In comments to Marc Ambinder, the McCain campaign has resoundingly confirmed what Nate and Sean had to say about Sarah Palin’s continuing importance to the ticket. She is critically important to the campaign’s efforts to mount any kind of ground game.
Here’s Sean, who has been road-tripping to gauge field operations of both campaigns.
As most of you know, I’ve been on the road for the past three weeks, so far visiting at least a dozen McCain campaign offices in six battleground states as well as Palin’s first solo rally in Carson City, Nevada. If McCain dumps Palin, it is over.
In the Colorado Springs volunteer office, “you could hear a pin drop” in the days before Palin was picked.
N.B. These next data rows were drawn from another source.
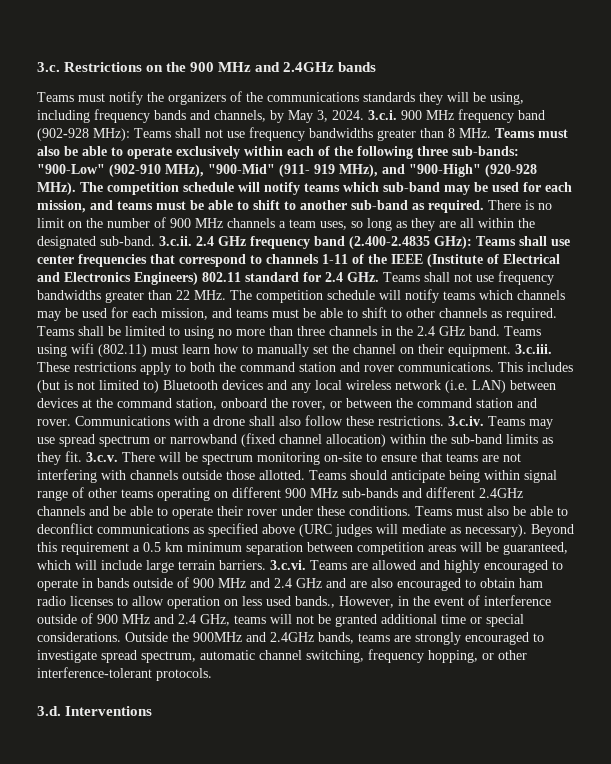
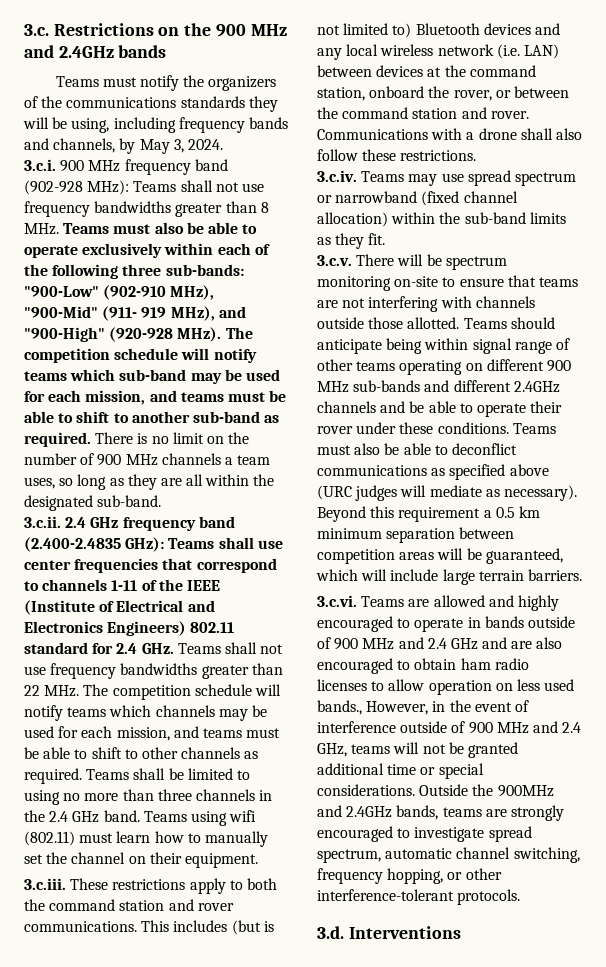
- Teams must notify the organizers of the communications standards they will be using, including frequency bands and channels, by May 3, 2024. 3.c.i. 900 MHz frequency band (902-928 MHz):
+ Teams must notify the organizers of the communications standards they will be using, including frequency bands and channels, by May 3, 2024.
+ 3.c.i. 900 MHz frequency band (902-928 MHz):
- There is no limit on the number of 900 MHz channels a team uses, so long as they are all within the designated sub-band. 3.c.ii. 2.4 GHz frequency band (2.400-2.4835 GHz):
+ There is no limit on the number of 900 MHz channels a team uses, so long as they are all within the designated sub-band.
+ 3.c.ii. 2.4 GHz frequency band (2.400-2.4835 GHz):
- Teams using wifi (802.11) must learn how to manually set the channel on their equipment. 3.c.iii. These restrictions apply to both the command station and rover communications.
+ Teams using wifi (802.11) must learn how to manually set the channel on their equipment.
+ 3.c.iii. These restrictions apply to both the command station and rover communications.
- Communications with a drone shall also follow these restrictions. 3.c.iv. Teams may use spread spectrum or narrowband (fixed channel allocation) within the sub-band limits as they fit. 3.c.v. There will be spectrum monitoring on-site to ensure that teams are not interfering with channels outside those allotted.
+ Communications with a drone shall also follow these restrictions.
+ 3.c.iv. Teams may use spread spectrum or narrowband (fixed channel allocation) within the sub-band limits as they fit.
+ 3.c.v. There will be spectrum monitoring on-site to ensure that teams are not interfering with channels outside those allotted.
- Beyond this requirement a 0.5 km minimum separation between competition areas will be guaranteed, which will include large terrain barriers. 3.c.vi. Teams are allowed and highly encouraged to operate in bands outside of 900 MHz and 2.4 GHz and are also encouraged to obtain ham radio licenses to allow operation on less used bands., However, in the event of interference outside of 900 MHz and 2.4 GHz, teams will not be granted additional time or special considerations.
+ Beyond this requirement a 0.5 km minimum separation between competition areas will be guaranteed, which will include large terrain barriers.
+ 3.c.vi. Teams are allowed and highly encouraged to operate in bands outside of 900 MHz and 2.4 GHz and are also encouraged to obtain ham radio licenses to allow operation on less used bands., However, in the event of interference outside of 900 MHz and 2.4 GHz, teams will not be granted additional time or special considerations.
In Reno, the volunteering had been anemic; the Saturday morning after the Palin pick, organizers arrived to an early morning volunteer line waiting at the door.
Our direct observation shows McCain is being overwhelmingly outworked on the ground as it is; take Palin away and you can add 2-5% to Obama’s total in every close state due to ground game.
And here’s the McCain campaign.
Palin is directly responsible for doubling the size of the campaign’s field operation, according to a senior campaign official, as she’s been a huge fundraising draw, bringing in, according one reliable estimate, more than $30 million for the RNC and its joint accounts. In the 12 hours after the announcement, she raised $4.4 million for the campaign.
She is directly responsible for luring more than 100,000 people to McCain-Palin events — and that’s on the low end of a guesstimate.
She has helped the campaign recruit thousands of additional volunteers. In the last two weeks, for the first time this year, the campaign has recorded more volunteer door knocks and phone calls than the same weeks 4 years ago.
"Given that 2004 is the measuring stick, we’re proud of that," a campaign official says. "We were nowhere close to 2004 stats until about 3 weeks ago."
Her choice has gotten some of the louder social conservative voices to shut the heck up and stop complaining about McCain. The money and people that she has brought has been put towards opening at least 100 new field offices over the past two weeks alone.
Had McCain not found a way to gin up enthusiasm for his ticket, his get-out-the-vote machine would likely be half its size. [my emphasis]
Now, I’m not surprised in the least that two McCain officials are confirming what Sean has to say–Sean’s doing some of the most valuable reporting of the campaign this year, showing us data that doesn’t make the polls or the pundits. And empty campaign offices are a pretty sound measure of the ineffectiveness of a campaign’s ground game.
But I am shocked by the clarity of the confession these campaign officials made–all in an attempt to refute the appearance that Palin has become an anvil for the campaign. That is that, up until ten weeks before the election, the McCain campaign was far under-performing their field goals, perhaps by as much as half.
Now, given the fact they out-performed the same-week totals from 2004 in the last two weeks, they’re obviously trying to play catch-up. Probably, they’re trying to combine voter ID with persuasion, particularly in places like OH and GA that are already voting.
But in some key ways, you can’t make up for the two month advantage Obama has had. You can’t build the kind of block-by-block campaign organization you ideally want if you don’t start recruiting volunteers in earnest until mid-September. You can talk to voters, but you can’t really establish a relationship with them, nor amplify the efforts of each volunteer over time.
Nate and Sean are right. The McCain campaign will have to win or lose with Sarah Palin. But in their attempt to convince Ambinder that she remains critical to the ticket, these McCain staffers have admitted that McCain has already badly lost in a key measure of the campaign.